**Task**
Work through the entries below and show every line in which "linear" is found.
==============================
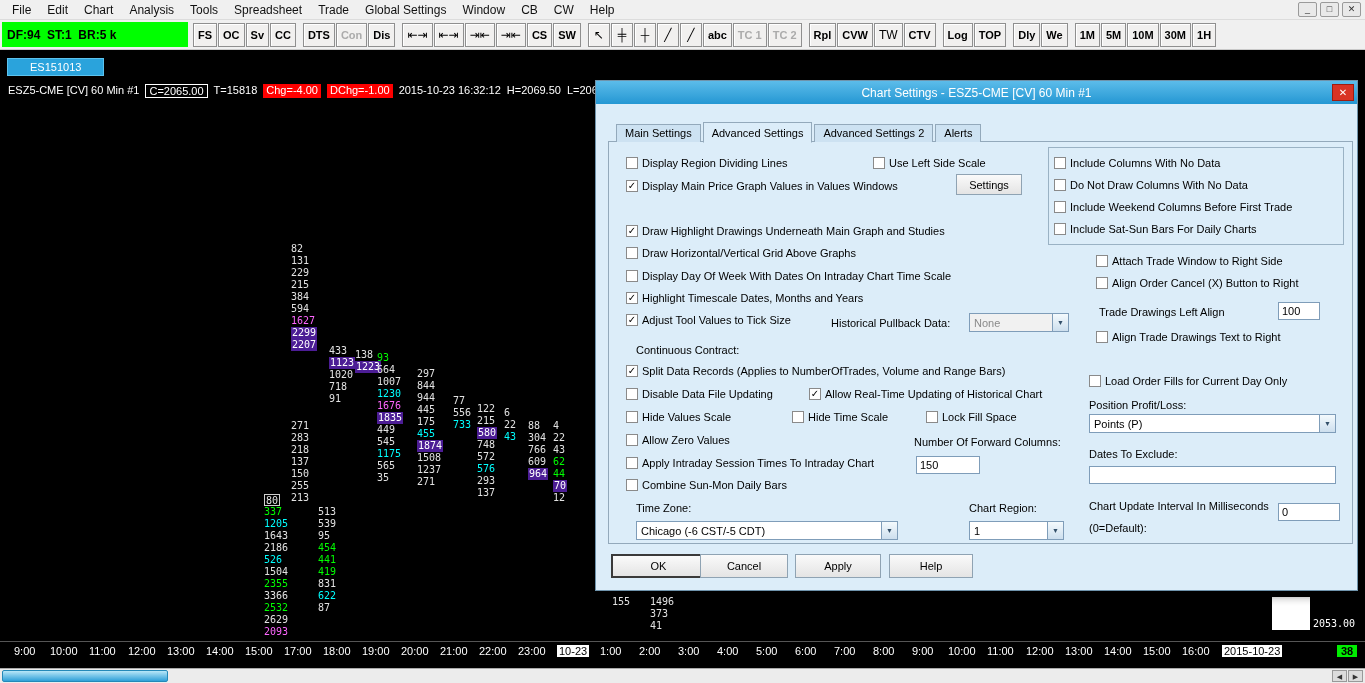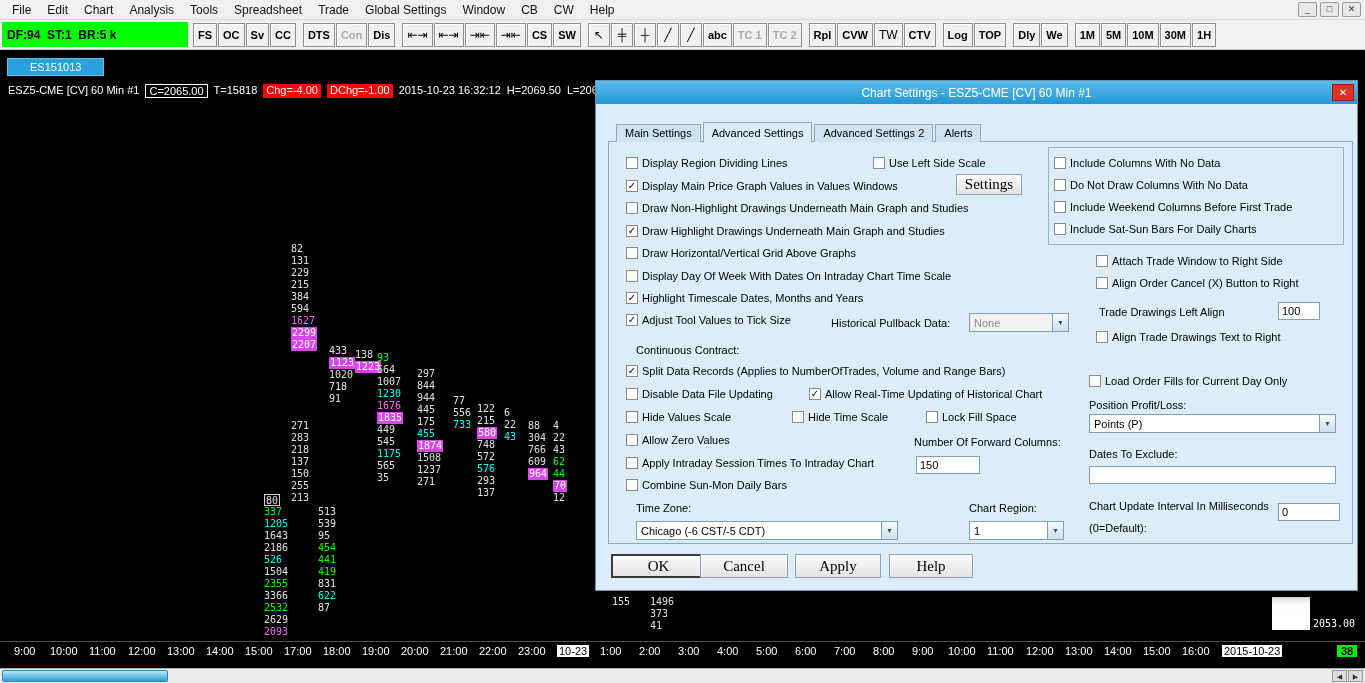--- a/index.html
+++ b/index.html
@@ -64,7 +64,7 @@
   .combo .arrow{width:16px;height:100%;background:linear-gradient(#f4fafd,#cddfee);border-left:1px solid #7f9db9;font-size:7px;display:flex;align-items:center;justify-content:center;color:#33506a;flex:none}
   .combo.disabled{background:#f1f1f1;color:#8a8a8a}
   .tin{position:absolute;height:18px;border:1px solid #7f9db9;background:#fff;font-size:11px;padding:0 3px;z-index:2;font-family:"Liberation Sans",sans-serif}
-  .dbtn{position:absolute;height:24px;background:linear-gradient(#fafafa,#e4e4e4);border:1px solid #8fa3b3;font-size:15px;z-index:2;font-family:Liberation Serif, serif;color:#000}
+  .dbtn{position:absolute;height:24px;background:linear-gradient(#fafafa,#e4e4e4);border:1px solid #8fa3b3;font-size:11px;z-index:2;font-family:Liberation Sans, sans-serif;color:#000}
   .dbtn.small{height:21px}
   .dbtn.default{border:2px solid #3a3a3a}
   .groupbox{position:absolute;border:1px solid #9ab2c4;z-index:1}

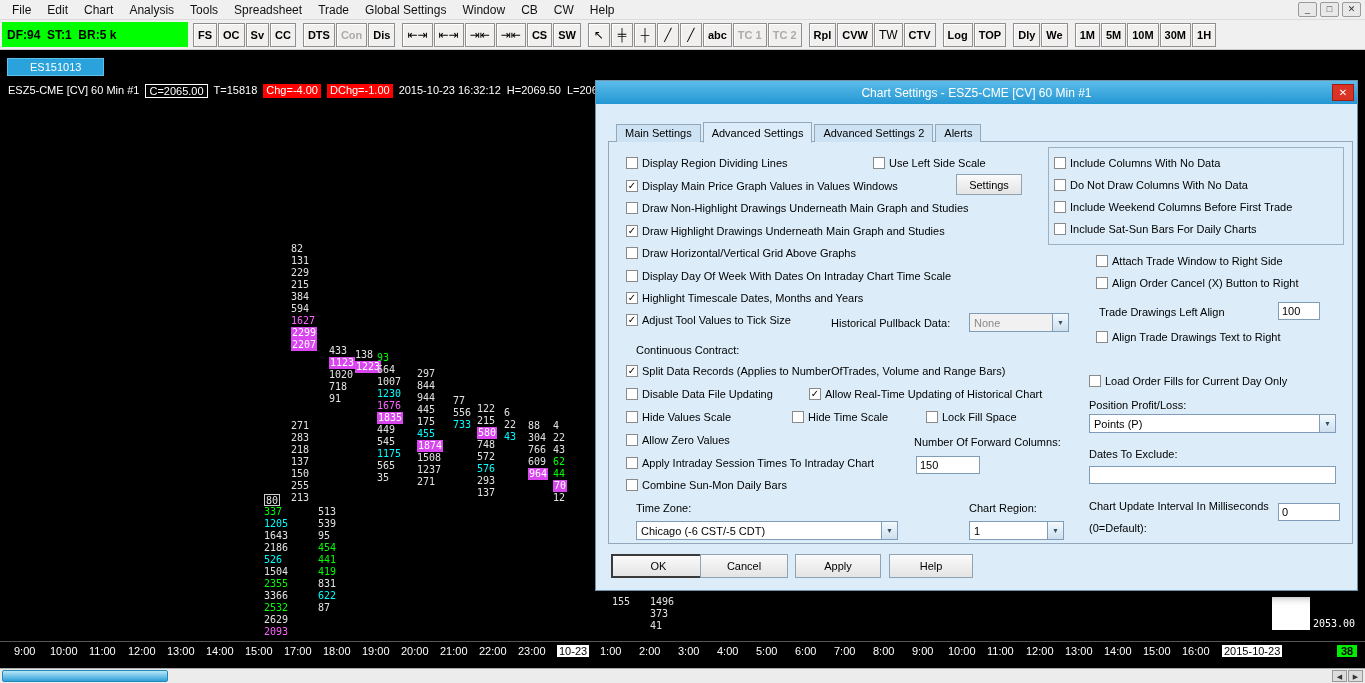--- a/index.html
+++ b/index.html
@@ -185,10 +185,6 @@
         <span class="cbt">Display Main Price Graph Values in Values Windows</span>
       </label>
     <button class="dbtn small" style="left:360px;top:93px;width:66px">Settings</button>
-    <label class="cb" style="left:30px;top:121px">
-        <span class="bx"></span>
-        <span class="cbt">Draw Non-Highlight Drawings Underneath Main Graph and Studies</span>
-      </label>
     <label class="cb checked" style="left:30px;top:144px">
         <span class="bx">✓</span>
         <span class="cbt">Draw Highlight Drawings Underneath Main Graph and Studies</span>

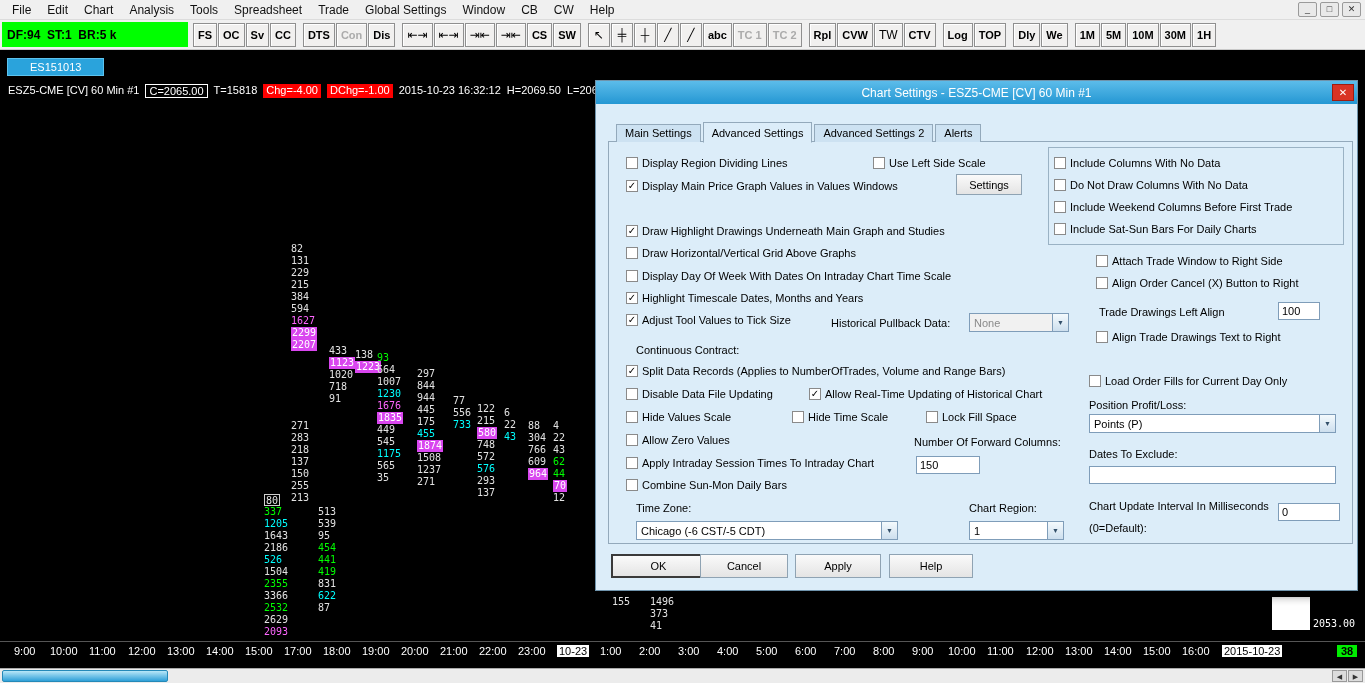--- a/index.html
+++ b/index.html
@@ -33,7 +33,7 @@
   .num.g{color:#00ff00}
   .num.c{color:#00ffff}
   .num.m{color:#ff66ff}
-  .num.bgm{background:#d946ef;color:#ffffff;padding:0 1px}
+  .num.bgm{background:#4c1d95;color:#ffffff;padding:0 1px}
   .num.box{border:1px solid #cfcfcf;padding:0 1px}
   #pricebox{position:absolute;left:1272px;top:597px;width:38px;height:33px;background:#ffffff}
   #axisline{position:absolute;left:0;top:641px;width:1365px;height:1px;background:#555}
==============================
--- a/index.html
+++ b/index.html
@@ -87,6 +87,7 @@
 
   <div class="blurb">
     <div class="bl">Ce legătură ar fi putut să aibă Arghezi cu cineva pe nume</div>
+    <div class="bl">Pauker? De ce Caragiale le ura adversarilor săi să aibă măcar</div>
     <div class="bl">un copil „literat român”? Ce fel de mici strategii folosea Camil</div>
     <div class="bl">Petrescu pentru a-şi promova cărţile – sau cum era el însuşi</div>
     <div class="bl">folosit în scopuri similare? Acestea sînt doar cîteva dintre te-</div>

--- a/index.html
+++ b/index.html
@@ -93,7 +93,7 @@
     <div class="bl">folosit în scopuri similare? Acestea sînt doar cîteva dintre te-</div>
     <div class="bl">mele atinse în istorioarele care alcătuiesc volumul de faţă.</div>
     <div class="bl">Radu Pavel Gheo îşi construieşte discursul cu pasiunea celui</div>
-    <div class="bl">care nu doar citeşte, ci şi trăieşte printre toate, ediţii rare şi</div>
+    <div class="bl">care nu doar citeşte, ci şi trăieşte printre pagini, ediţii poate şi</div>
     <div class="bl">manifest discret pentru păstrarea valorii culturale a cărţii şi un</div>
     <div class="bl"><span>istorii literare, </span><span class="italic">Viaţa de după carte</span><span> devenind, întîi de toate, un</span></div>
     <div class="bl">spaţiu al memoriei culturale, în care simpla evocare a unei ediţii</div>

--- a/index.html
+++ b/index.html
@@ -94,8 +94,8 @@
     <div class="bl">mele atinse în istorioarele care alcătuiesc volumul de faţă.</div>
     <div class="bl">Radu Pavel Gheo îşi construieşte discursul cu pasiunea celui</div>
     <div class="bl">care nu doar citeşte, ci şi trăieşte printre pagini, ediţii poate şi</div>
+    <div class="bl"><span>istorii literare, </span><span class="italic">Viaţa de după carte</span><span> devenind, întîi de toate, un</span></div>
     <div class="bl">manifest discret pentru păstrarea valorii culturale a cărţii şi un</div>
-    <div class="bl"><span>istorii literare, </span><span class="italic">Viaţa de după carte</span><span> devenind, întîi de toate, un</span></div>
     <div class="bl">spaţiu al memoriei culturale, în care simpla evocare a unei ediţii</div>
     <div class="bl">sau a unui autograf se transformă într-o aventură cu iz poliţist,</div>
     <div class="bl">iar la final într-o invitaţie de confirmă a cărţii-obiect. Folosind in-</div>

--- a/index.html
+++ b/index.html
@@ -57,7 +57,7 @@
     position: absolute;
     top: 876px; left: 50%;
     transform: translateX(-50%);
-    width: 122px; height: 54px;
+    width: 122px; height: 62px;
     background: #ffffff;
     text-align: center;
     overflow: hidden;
==============================
**Response to this exercise**
   .combo .arrow{width:16px;height:100%;background:linear-gradient(#f4fafd,#cddfee);border-left:1px solid #7f9db9;font-size:7px;display:flex;align-items:center;justify-content:center;color:#33506a;flex:none}
-  .dbtn{position:absolute;height:24px;background:linear-gradient(#fafafa,#e4e4e4);border:1px solid #8fa3b3;font-size:15px;z-index:2;font-family:Liberation Serif, serif;color:#000}
+  .dbtn{position:absolute;height:24px;background:linear-gradient(#fafafa,#e4e4e4);border:1px solid #8fa3b3;font-size:11px;z-index:2;font-family:Liberation Sans, sans-serif;color:#000}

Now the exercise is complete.